O outro tema que Merlong Solano pretende debater é a crise dos combustíveis. Segundo afirmou, é preciso saber como estão se comportando os órgãos de proteção dos consumidores e o que pode ser feito para o Brasil não ficar à mercê de problemas internacionais como a guerra no Oriente Médio. O deputado lembrou que o país não consome petróleo da região. Ainda assim, há aumento de preços de combustíveis em todo o país.

Da Rádio Câmara, de Brasília, Maria Neves.

Desenvolvimento regional

Waldenor Pereira (PT-BA), do PT da Bahia, anuncia a realização do seminário Emendas Participativas e Desenvolvimento Regional em Vitória da Conquista. Ele afirma que evento, marcado para o final de semana, busca definir as prioridades para a aplicação de recursos com a participação direta da população.

De acordo com Waldenor Pereira, o seminário reunirá lideranças de 60 municípios para debater investimentos em áreas como agricultura familiar, saúde e educação. Ele acrescenta que a reunião contará com a presença de secretários estaduais e ministros de Estado.

Justiça

Heloísa Helena (Rede-RJ), do Rede do Rio de Janeiro, pede apoio para seu requerimento, criado em conjunto com a deputada Fernanda Melchionna (Psol-RS), de criação de uma CPMI do Banco Master. Segundo ela, a instauração do colegiado é necessária para fiscalizar e proteger o interesse público.

Heloísa Helena conclama a pressão popular para romper o que ela chama de muralha de proteção a parlamentares. A deputada defende investigação ampla e punição de envolvidos, sem distinção política, para evitar que prejuízos financeiros recaiam sobre a população mais pobre.

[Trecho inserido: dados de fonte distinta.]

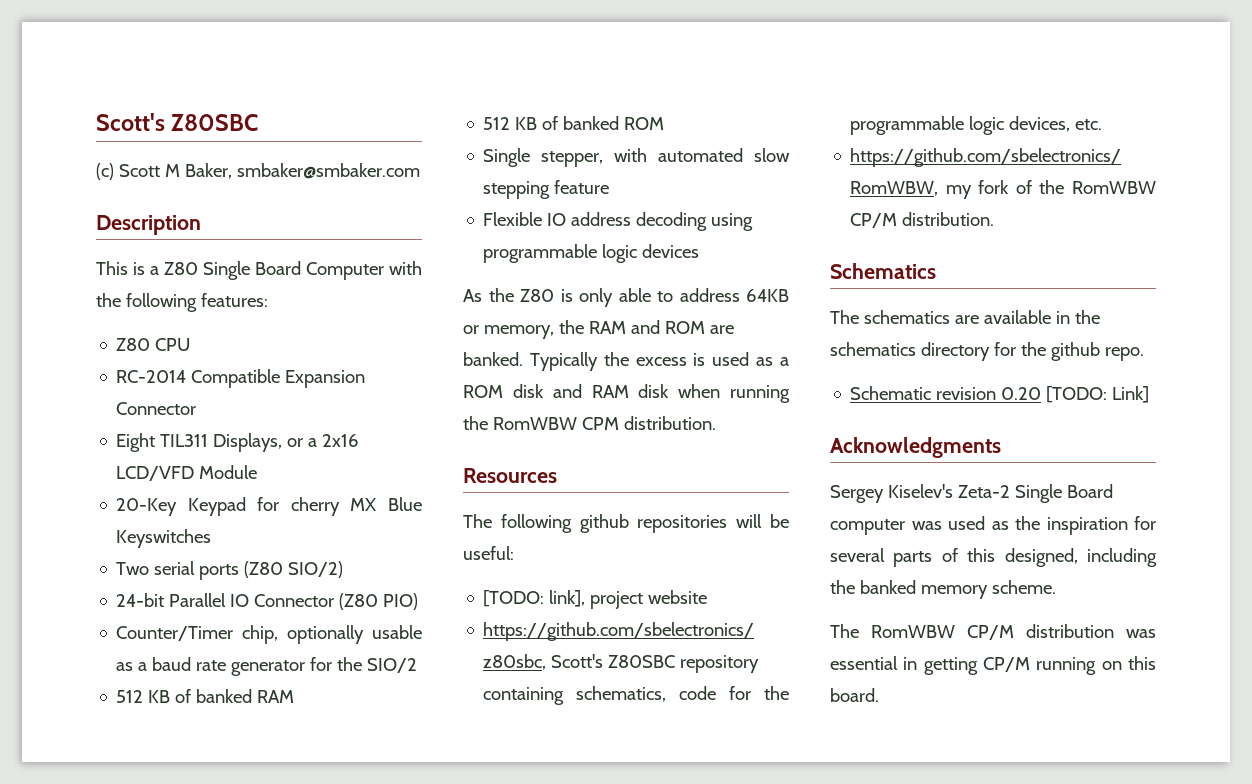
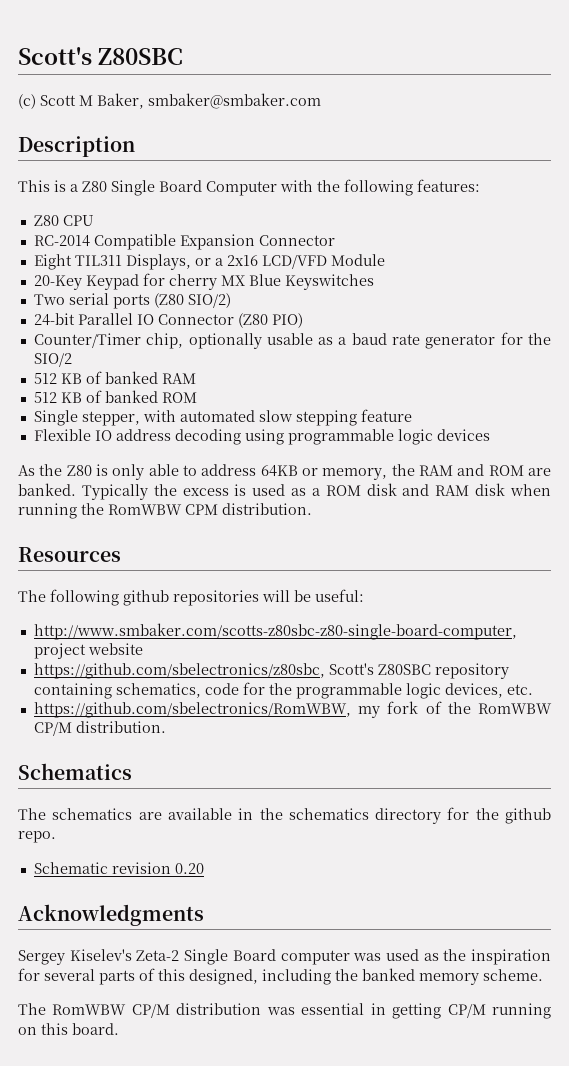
[483,590,586,607] [TODO: link], -> [33,623,517,640] http://www.smbaker.com/scotts-z80sbc-z80-single-board-computer,
[1046,386,1150,403] [TODO: Link] -> (204, 868) none

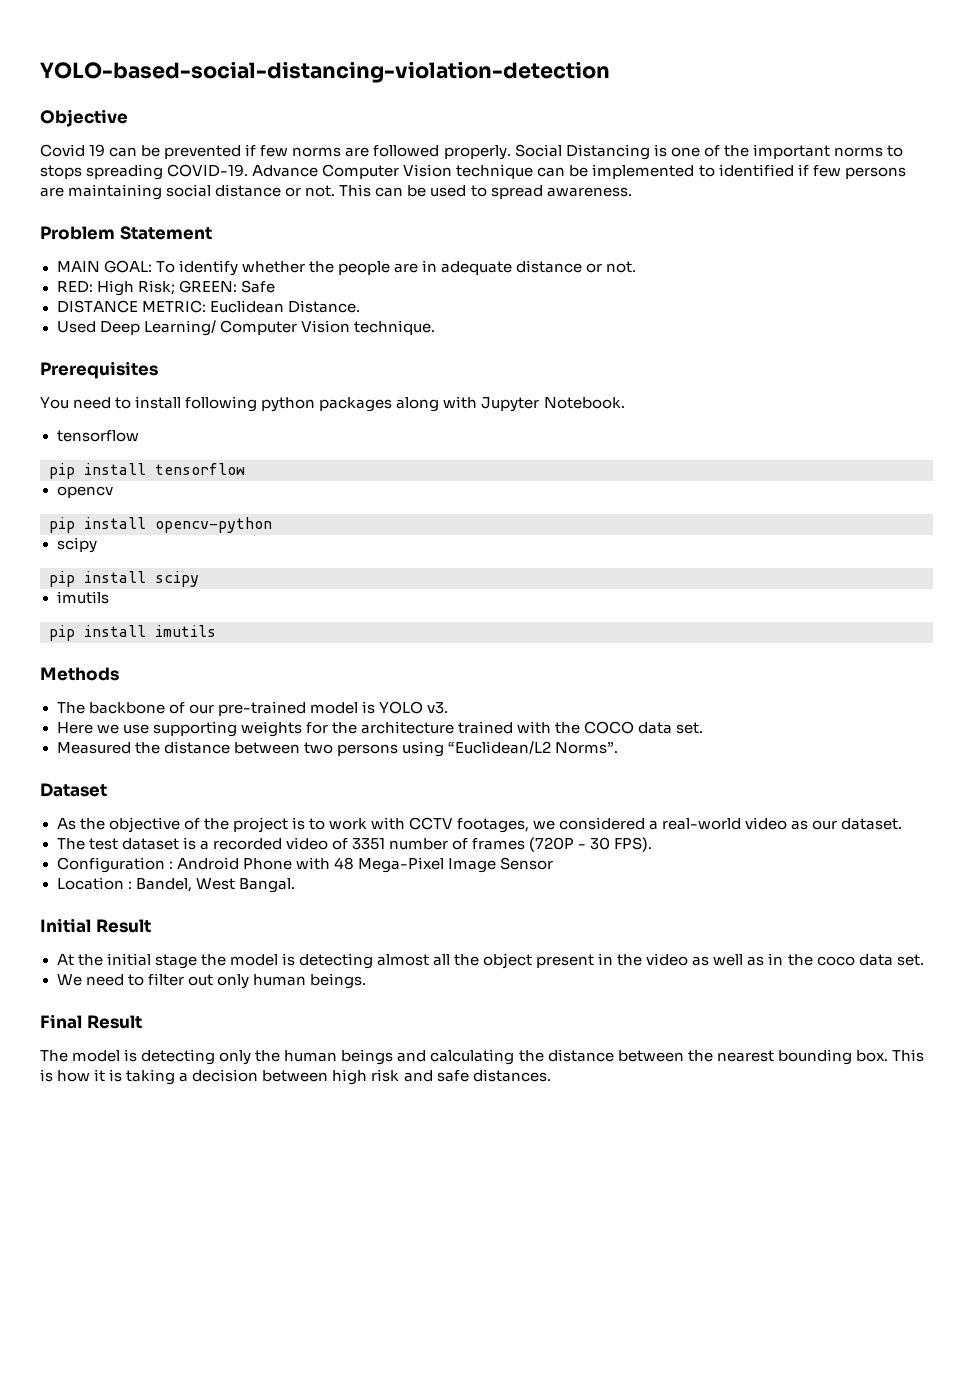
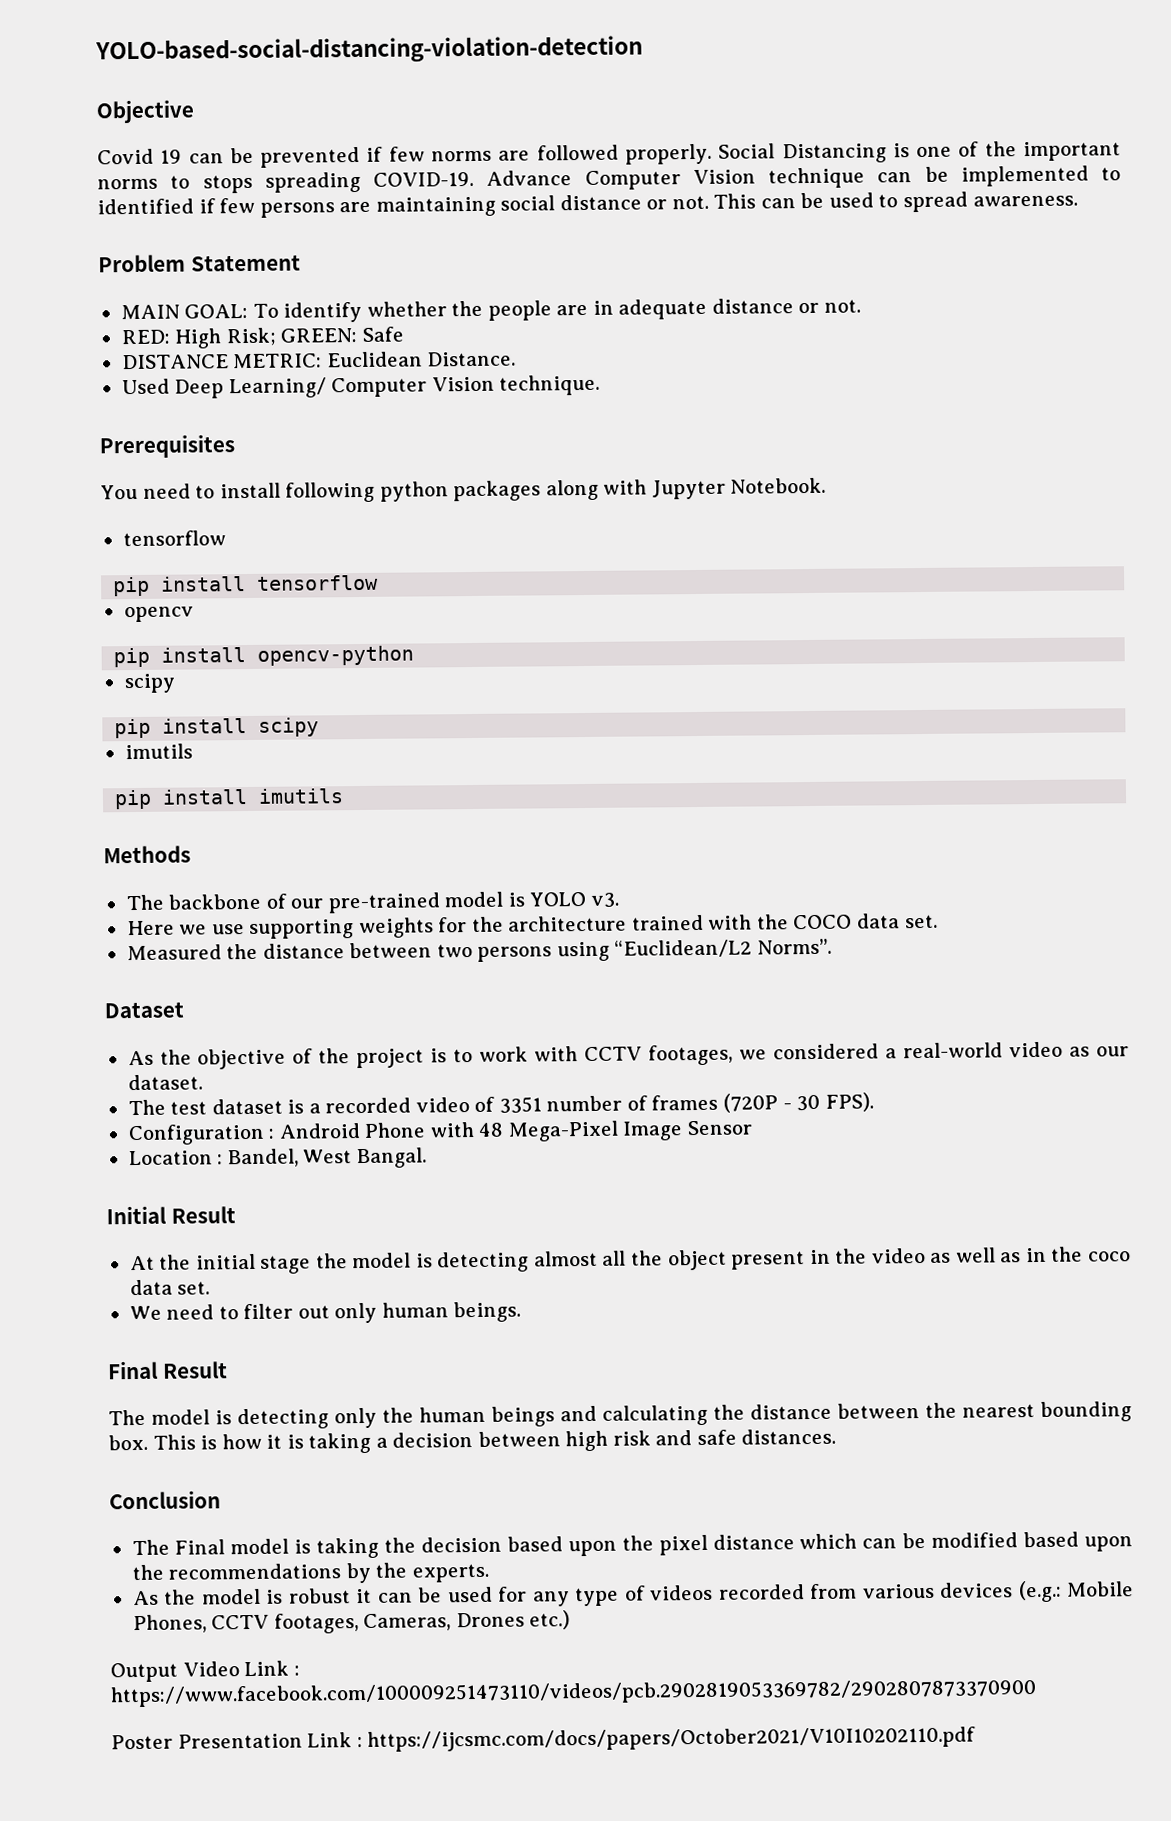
(551, 1075) none -> [109,1490,221,1510] [131,1531,1133,1559] [131,1562,489,1584] [132,1580,1135,1607] [132,1610,571,1634] [110,1660,300,1683] [110,1679,1037,1708] [111,1726,977,1752] // Conclusion // The Final model is taking the decision based upon the pixel distance which can be modified based upon the recommendations by the experts. // As the model is robust it can be used for any type of videos recorded from various devices (e.g.: Mobile Phones, CCTV footages, Cameras, Drones etc.) // Output Video Link : https://www.facebook.com/100009251473110/videos/pcb.2902819053369782/2902807873370900 // Poster Presentation Link : https://ijcsmc.com/docs/papers/October2021/V10I10202110.pdf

Erika Kokay (PT-DF), do PT, acusa o governo do Distrito Federal de manter relação irregular com o Banco Master. A deputada afirma que a instituição interferiu diretamente na gestão do BRB, com indicações para o conselho fiscal e decisões que levaram a prejuízos bilionários.

Erika Kokay também questiona a aplicação de recursos públicos pelo governo do Distrito Federal para cobrir rombos do BRB. Ela afirma que os desvios prejudicaram investimentos em serviços essenciais e em infraestrutura, como obras de manutenção de rodovias.